Cluster Proxy Throughput – Displayed in bytes/second. This is the aggregate throughput for all inbound and outbound traffic. This graph will indicate network bottlenecks if any exist.

Average Node Memory Utilization – This is the memory usage for all nodes in your cluster. Memory utilized is displayed as either used, buffered, cached or free.

Total Cluster Disk I/O – Measures the total number of Input/Output Operations Per Second (IOPS) on disks - for the overall cluster and for individual nodes. Disk I/O is shown for both Read IOPS and Write IOPS. Note that since Swift constantly guards against bitrot, the cluster will continuously read some amount of data.

Top 5 Least Free Disks – Displays the most full disks in the cluster. As Swift distributes data across the cluster ‘evenly’. Therefore, the most full disks will correspond to how full the overall custer is and when you should consider adding additional capacity.

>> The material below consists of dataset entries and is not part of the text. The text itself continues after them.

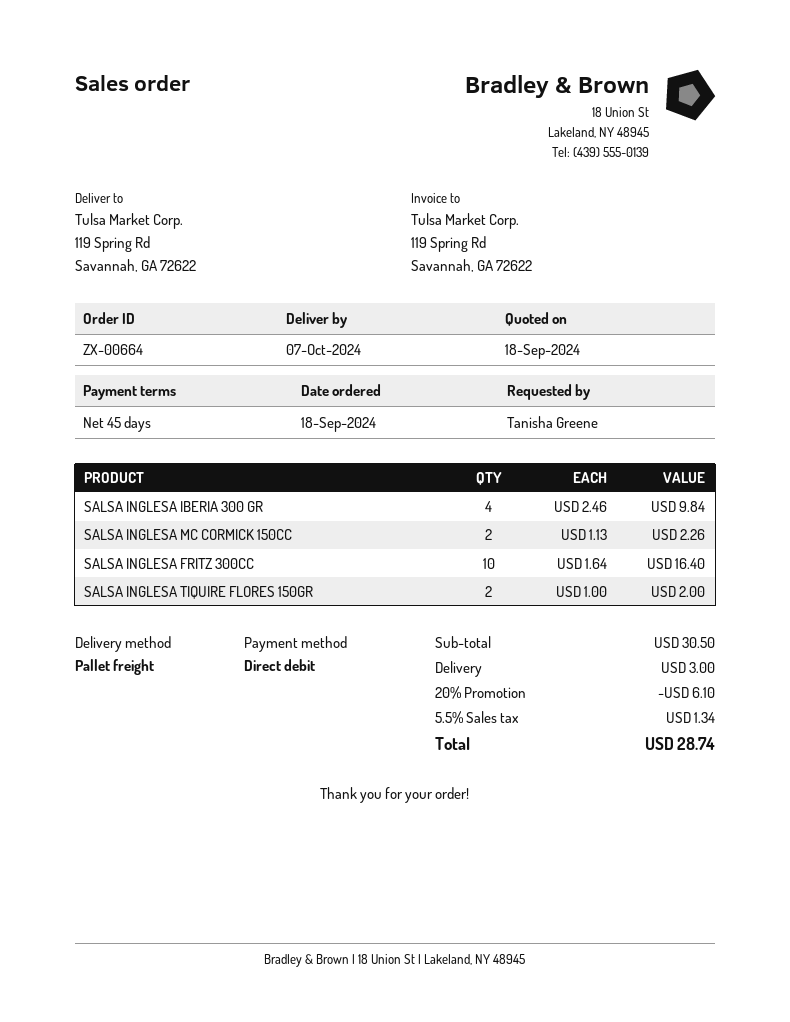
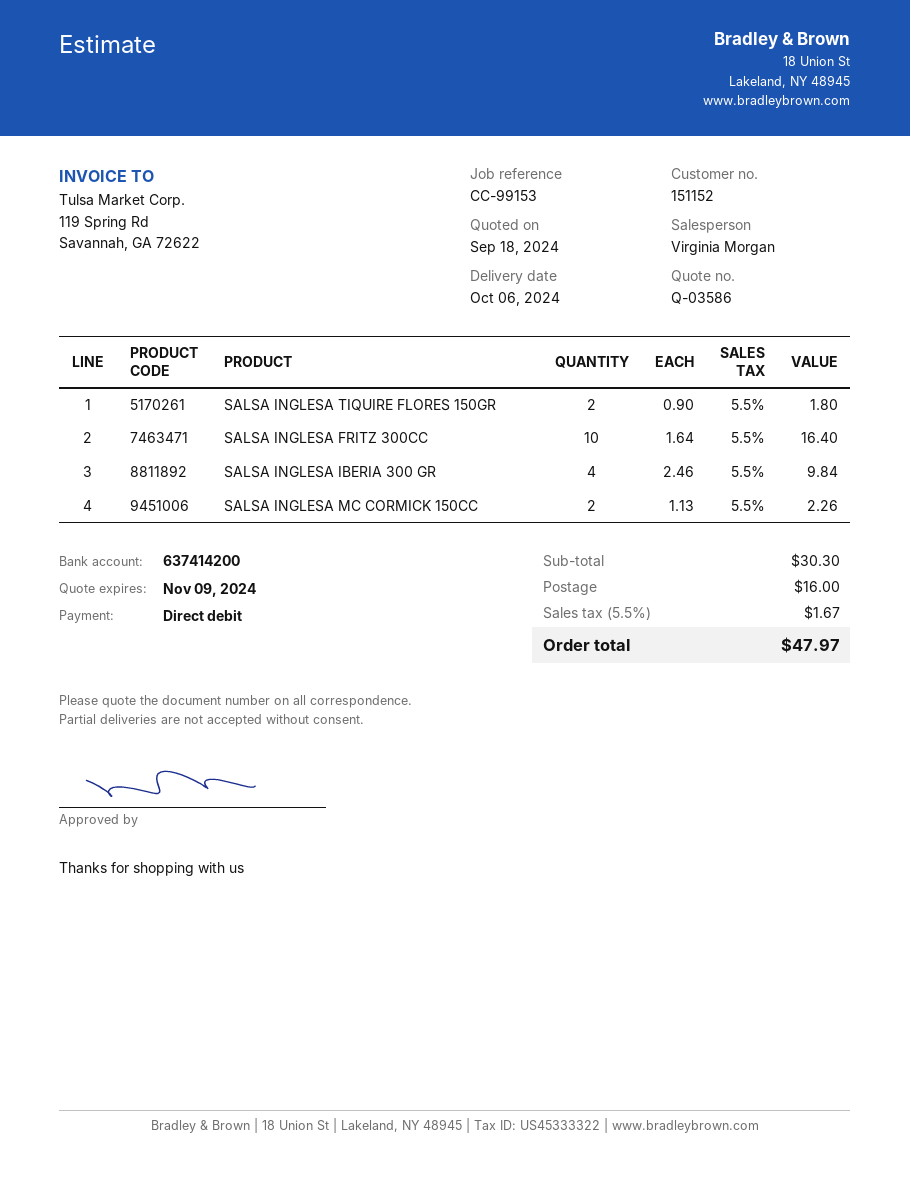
delivery date: 2024-10-07 -> 2024-10-06
SALSA INGLESA TIQUIRE FLORES 150GR: 2 x 1.00 = 2.00 -> 2 x 0.90 = 1.80
subtotal: 30.50 -> 30.30
discount: 20% = 6.10 -> none
shipping: 3.00 -> 16.00
tax: 5.5% = 1.34 -> 5.5% = 1.67
total: 28.74 -> 47.97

The SwiftStack Controller also makes available several other monitoring graphs for your SwiftStack cluster, which are used when tuning or troubleshooting your SwiftStack cluster. For the overall cluster, these graphs include:

  • Total Cluster Interface Bandwidth
  • StatsD Statistics Per Node
  • Avg OpenVPN Traffic
  • Top 4 Avg Node Process Groups by RSS
  • object-updater sweep Timing and Count
  • object-replicator.partition.update Req Timing and Count
  • Proxy Req Timing and Count
  • account-replicator replication Timing and Count

For each node, the following monitoring graphs are available:

  • Total Node Disk I/O
  • Per-Disk Read Throughput
  • Per-Disk Write Throughput
  • Per-Disk Read IOPs
  • Per-Disk Write IOPs
  • Node Proxy Server Throughput
  • CPU Utilization (All CPUs)
  • Per Processes Group CPU Usage
  • Account Processes CPU Usage
  • Container Processes CPU Usage
  • Object Processes CPU Usage
  • Memory Utilization
  • Node Interface Bandwidth
  • StatsD Statistics
  • OpenVPN Traffic
  • Top 4 Node Process Groups by RSS
  • Object Replicator Operations
  • object-updater sweep Timing and Count
  • object-replicator.partition.update Req Timing and Count
  • Proxy Req Timing and Count
  • account-replicator replication Timing and Count

These metrics and graphics are viable under the “View all graphs for this cluster” menu.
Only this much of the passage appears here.